*** EXTRACTED ENTRIES Section Begins ***

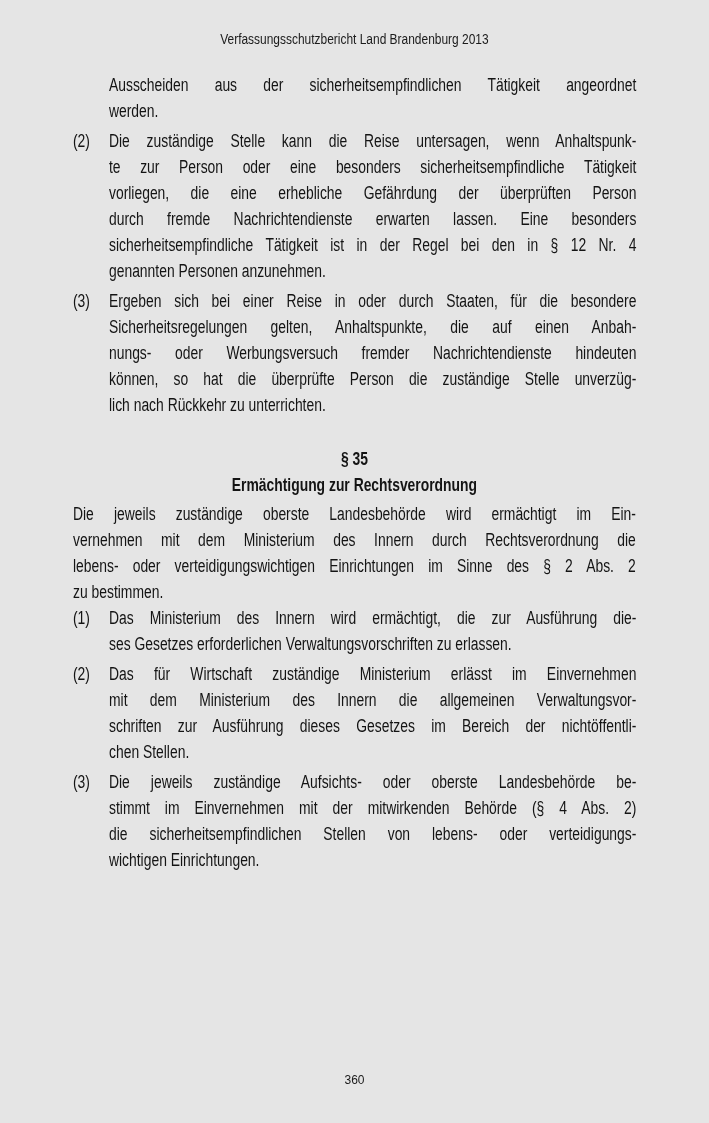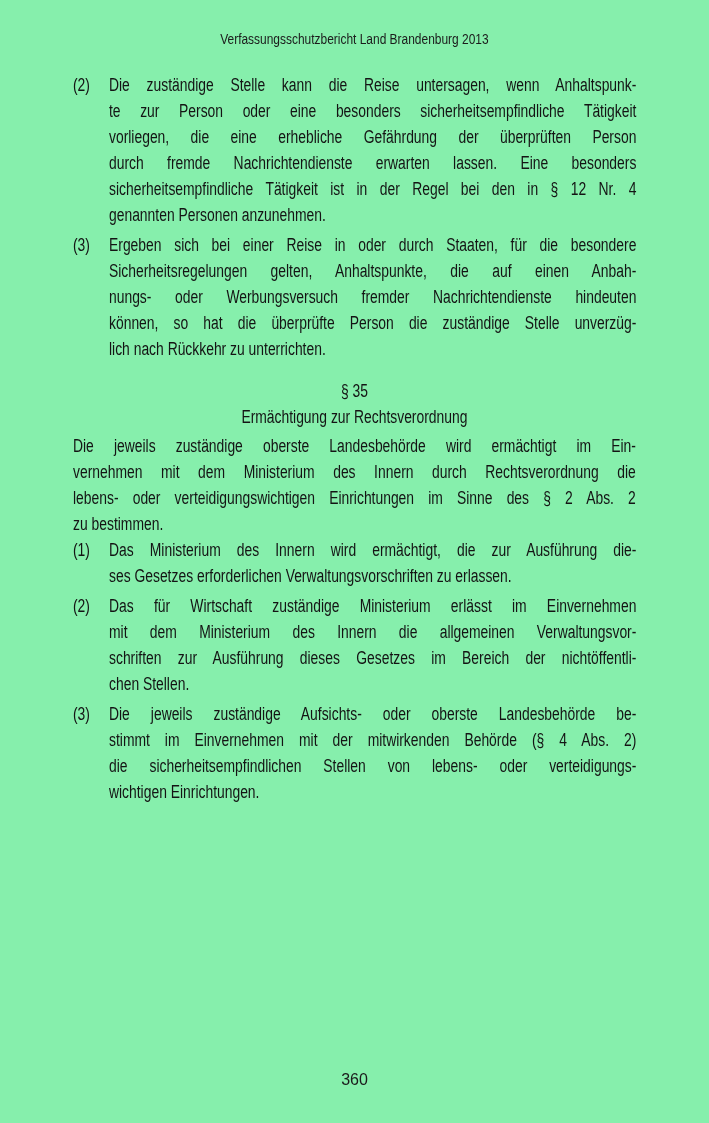--- a/index.html
+++ b/index.html
@@ -4,21 +4,21 @@
 <style>
   html, body {
     margin: 0;
     padding: 0;
     background: #ffffff;
   }
   .page {
     position: relative;
     width: 709px;
     height: 1123px;
-    background: #86efac;
+    background: #e5e5e5;
     overflow: hidden;
     font-family: "Liberation Sans", sans-serif;
     color: #141414;
   }
   
   .running-header {
     position: absolute;
     top: 28px;
     left: 73px;
     width: 563px;
@@ -72,50 +72,55 @@
     line-height: 26px;
     transform: scaleX(0.771);
     transform-origin: 0 0;
   }
   .item .line { width: 684px; }
   
   .par { margin-bottom: 0; }
   .par .line { width: 730px; }
   
   .heading {
-    margin-top: 16px;
+    margin-top: 28px;
     margin-bottom: 3px;
-    font-weight: normal;
+    font-weight: bold;
   }
   .hline {
     width: 730px;
     text-align: center;
   }
   
   .page-number {
     position: absolute;
     top: 1070px;
     left: 0;
     width: 709px;
     text-align: center;
-    font-size: 16px;
+    font-size: 12px;
     line-height: 20px;
     color: #1b1b1b;
   }
 </style>
 </head>
 <body>
 
 <div class="page">
 
   <div class="running-header">
     <div class="hdr-line">Verfassungsschutzbericht Land Brandenburg 2013</div>
   </div>
 
   <div class="content">
+      <div class="item">
+        <div class="num"></div>
+        <div class="line">Ausscheiden aus der sicherheitsempfindlichen Tätigkeit angeordnet</div>
+        <div class="line last">werden.</div>
+      </div>
       <div class="item">
         <div class="num">(2)</div>
         <div class="line">Die zuständige Stelle kann die Reise untersagen, wenn Anhaltspunk-</div>
         <div class="line">te zur Person oder eine besonders sicherheitsempfindliche Tätigkeit</div>
         <div class="line">vorliegen, die eine erhebliche Gefährdung der überprüften Person</div>
         <div class="line">durch fremde Nachrichtendienste erwarten lassen. Eine besonders</div>
         <div class="line">sicherheitsempfindliche Tätigkeit ist in der Regel bei den in § 12 Nr. 4</div>
         <div class="line last">genannten Personen anzunehmen.</div>
       </div>
       <div class="item">

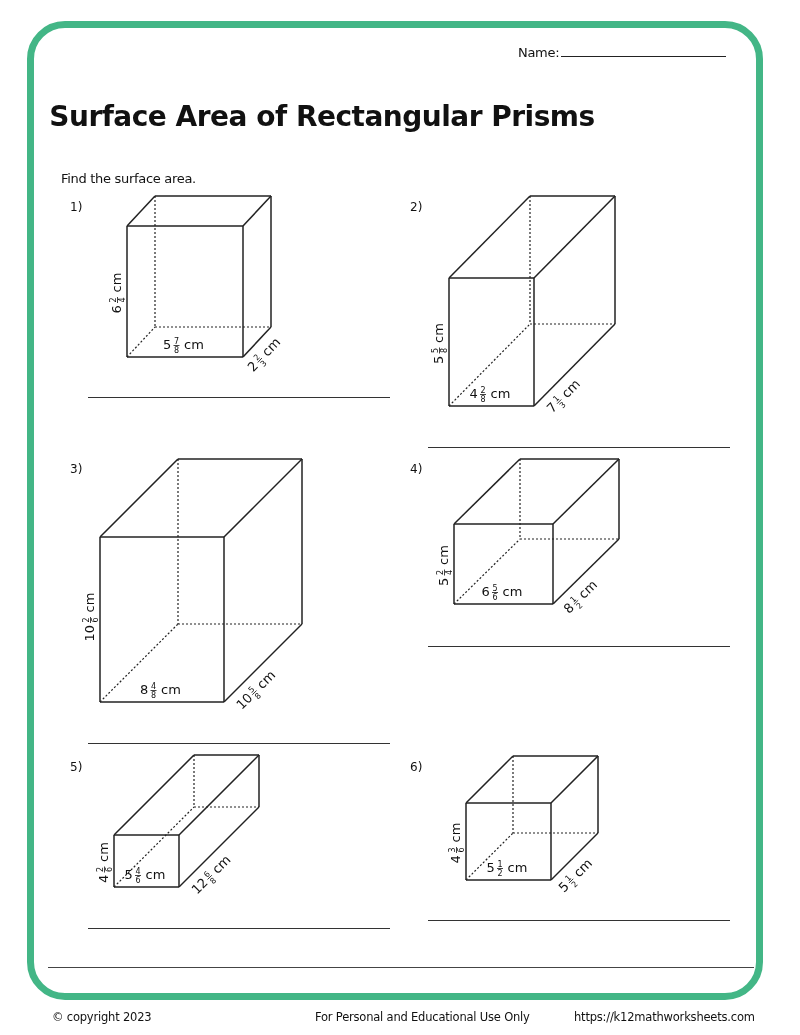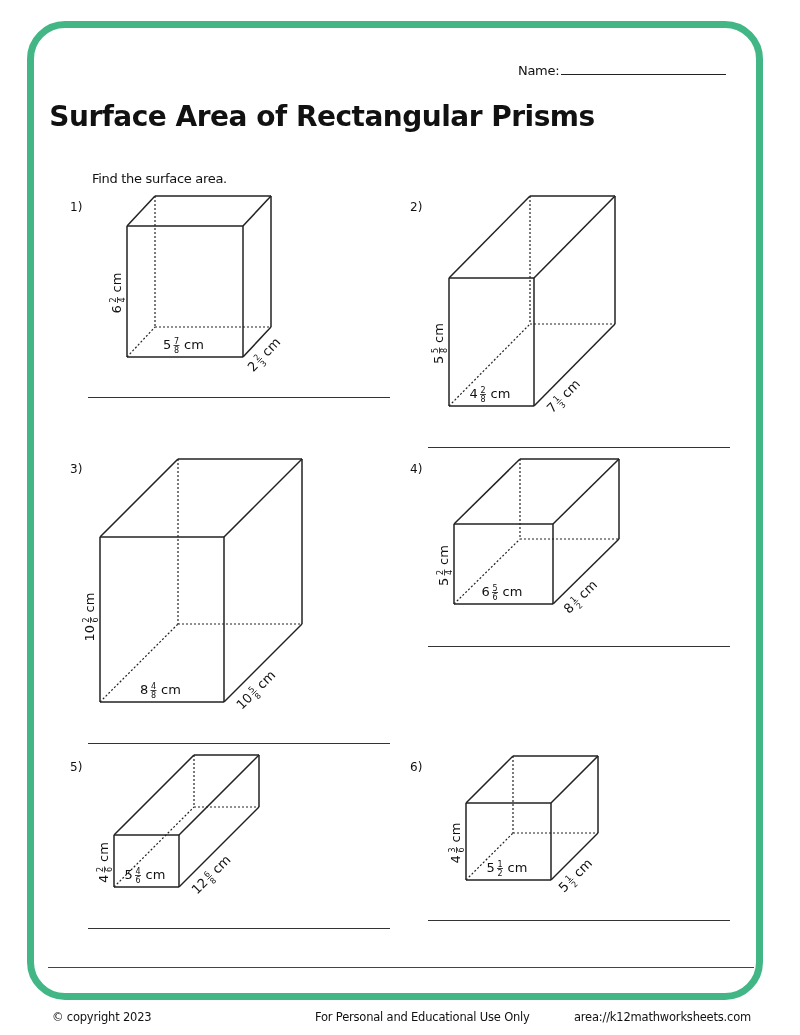--- a/index.html
+++ b/index.html
@@ -1,24 +1,24 @@
 <!DOCTYPE html>
 <html><head>
 <meta charset="utf-8">
 <style>
   html, body { margin:0; padding:0; background:#fff; }
   body { width:800px; height:1035px; position:relative; overflow:hidden;
          font-family:"DejaVu Sans", "Liberation Sans", sans-serif; color:#111; }
   .frame { position:absolute; left:27px; top:21px; width:736px; height:979px;
            border:7px solid #43b686; border-radius:38px; box-sizing:border-box; }
-  .name-field { position:absolute; left:518px; top:62px; font-size:13px; letter-spacing:-0.3px; }
+  .name-field { position:absolute; left:518px; top:44px; font-size:13px; letter-spacing:-0.3px; }
   .name-line { display:inline-block; width:165px; border-bottom:1px solid #222; margin-left:2px; height:12px; vertical-align:baseline; }
   .title { position:absolute; left:0; width:644px; top:100px; text-align:center;
            font-size:28px; font-weight:bold; letter-spacing:-0.5px; }
-  .instructions { position:absolute; left:61px; top:171px; font-size:13px; letter-spacing:-0.3px;margin-left:31px; }
+  .instructions { position:absolute; left:61px; top:171px; font-size:13px; letter-spacing:-0.3px; }
   .pnum { position:absolute; font-size:12px; }
   .answer-line { position:absolute; height:0; border-top:1.5px solid #333; }
   svg.prisms { position:absolute; left:0; top:0; }
   .footer-rule { position:absolute; left:48px; top:967px; width:706px; border-top:1.5px solid #444; }
   .footer { position:absolute; top:1010px; font-size:11.5px; letter-spacing:-0.2px; }
 </style>
 </head>
 <body>
 
 <div class="frame"></div>
@@ -245,13 +245,13 @@
         <line x1="10.5" x2="16.5" y1="-3.5" y2="-3.5" stroke="#111" stroke-width="0.8"></line>
         <text font-size="8" x="11" y="4">2</text>
         <text font-size="13" x="21" y="0">cm</text>
       </g>
     </g>
 </svg>
 
 <div class="footer-rule"></div>
 <div class="footer" style="left:52px;">© copyright 2023</div>
 <div class="footer" style="left:295px;margin-left:20px;">For Personal and Educational Use Only</div>
-<div class="footer" style="left:574px;">area://k12mathworksheets.com</div>
+<div class="footer" style="left:574px;">https://k12mathworksheets.com</div>
 
 </body></html>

*** EXTRACTED ENTRIES Section Ends ***

EXERCISE REQUIREMENTS: Please copy out the entries above exactly as they appear, but skip their images.

SOLUTION TO THE PROBLEM:
--- a/index.html
+++ b/index.html
@@ -4,21 +4,21 @@
 <style>
   html, body {
     margin: 0;
     padding: 0;
     background: #ffffff;
   }
   .page {
     position: relative;
     width: 709px;
     height: 1123px;
-    background: #86efac;
+    background: #e5e5e5;
     overflow: hidden;
     font-family: "Liberation Sans", sans-serif;
     color: #141414;
   }
   
   .running-header {
     position: absolute;
     top: 28px;
     left: 73px;
     width: 563px;
@@ -72,50 +72,55 @@
     line-height: 26px;
     transform: scaleX(0.771);
     transform-origin: 0 0;
   }
   .item .line { width: 684px; }
   
   .par { margin-bottom: 0; }
   .par .line { width: 730px; }
   
   .heading {
-    margin-top: 16px;
+    margin-top: 28px;
     margin-bottom: 3px;
-    font-weight: normal;
+    font-weight: bold;
   }
   .hline {
     width: 730px;
     text-align: center;
   }
   
   .page-number {
     position: absolute;
     top: 1070px;
     left: 0;
     width: 709px;
     text-align: center;
-    font-size: 16px;
+    font-size: 12px;
     line-height: 20px;
     color: #1b1b1b;
   }
 </style>
 </head>
 <body>
 
 <div class="page">
 
   <div class="running-header">
     <div class="hdr-line">Verfassungsschutzbericht Land Brandenburg 2013</div>
   </div>
 
   <div class="content">
+      <div class="item">
+        <div class="num"></div>
+        <div class="line">Ausscheiden aus der sicherheitsempfindlichen Tätigkeit angeordnet</div>
+        <div class="line last">werden.</div>
+      </div>
       <div class="item">
         <div class="num">(2)</div>
         <div class="line">Die zuständige Stelle kann die Reise untersagen, wenn Anhaltspunk-</div>
         <div class="line">te zur Person oder eine besonders sicherheitsempfindliche Tätigkeit</div>
         <div class="line">vorliegen, die eine erhebliche Gefährdung der überprüften Person</div>
         <div class="line">durch fremde Nachrichtendienste erwarten lassen. Eine besonders</div>
         <div class="line">sicherheitsempfindliche Tätigkeit ist in der Regel bei den in § 12 Nr. 4</div>
         <div class="line last">genannten Personen anzunehmen.</div>
       </div>
       <div class="item">

--- a/index.html
+++ b/index.html
@@ -1,24 +1,24 @@
 <!DOCTYPE html>
 <html><head>
 <meta charset="utf-8">
 <style>
   html, body { margin:0; padding:0; background:#fff; }
   body { width:800px; height:1035px; position:relative; overflow:hidden;
          font-family:"DejaVu Sans", "Liberation Sans", sans-serif; color:#111; }
   .frame { position:absolute; left:27px; top:21px; width:736px; height:979px;
            border:7px solid #43b686; border-radius:38px; box-sizing:border-box; }
-  .name-field { position:absolute; left:518px; top:62px; font-size:13px; letter-spacing:-0.3px; }
+  .name-field { position:absolute; left:518px; top:44px; font-size:13px; letter-spacing:-0.3px; }
   .name-line { display:inline-block; width:165px; border-bottom:1px solid #222; margin-left:2px; height:12px; vertical-align:baseline; }
   .title { position:absolute; left:0; width:644px; top:100px; text-align:center;
            font-size:28px; font-weight:bold; letter-spacing:-0.5px; }
-  .instructions { position:absolute; left:61px; top:171px; font-size:13px; letter-spacing:-0.3px;margin-left:31px; }
+  .instructions { position:absolute; left:61px; top:171px; font-size:13px; letter-spacing:-0.3px; }
   .pnum { position:absolute; font-size:12px; }
   .answer-line { position:absolute; height:0; border-top:1.5px solid #333; }
   svg.prisms { position:absolute; left:0; top:0; }
   .footer-rule { position:absolute; left:48px; top:967px; width:706px; border-top:1.5px solid #444; }
   .footer { position:absolute; top:1010px; font-size:11.5px; letter-spacing:-0.2px; }
 </style>
 </head>
 <body>
 
 <div class="frame"></div>
@@ -245,13 +245,13 @@
         <line x1="10.5" x2="16.5" y1="-3.5" y2="-3.5" stroke="#111" stroke-width="0.8"></line>
         <text font-size="8" x="11" y="4">2</text>
         <text font-size="13" x="21" y="0">cm</text>
       </g>
     </g>
 </svg>
 
 <div class="footer-rule"></div>
 <div class="footer" style="left:52px;">© copyright 2023</div>
 <div class="footer" style="left:295px;margin-left:20px;">For Personal and Educational Use Only</div>
-<div class="footer" style="left:574px;">area://k12mathworksheets.com</div>
+<div class="footer" style="left:574px;">https://k12mathworksheets.com</div>
 
 </body></html>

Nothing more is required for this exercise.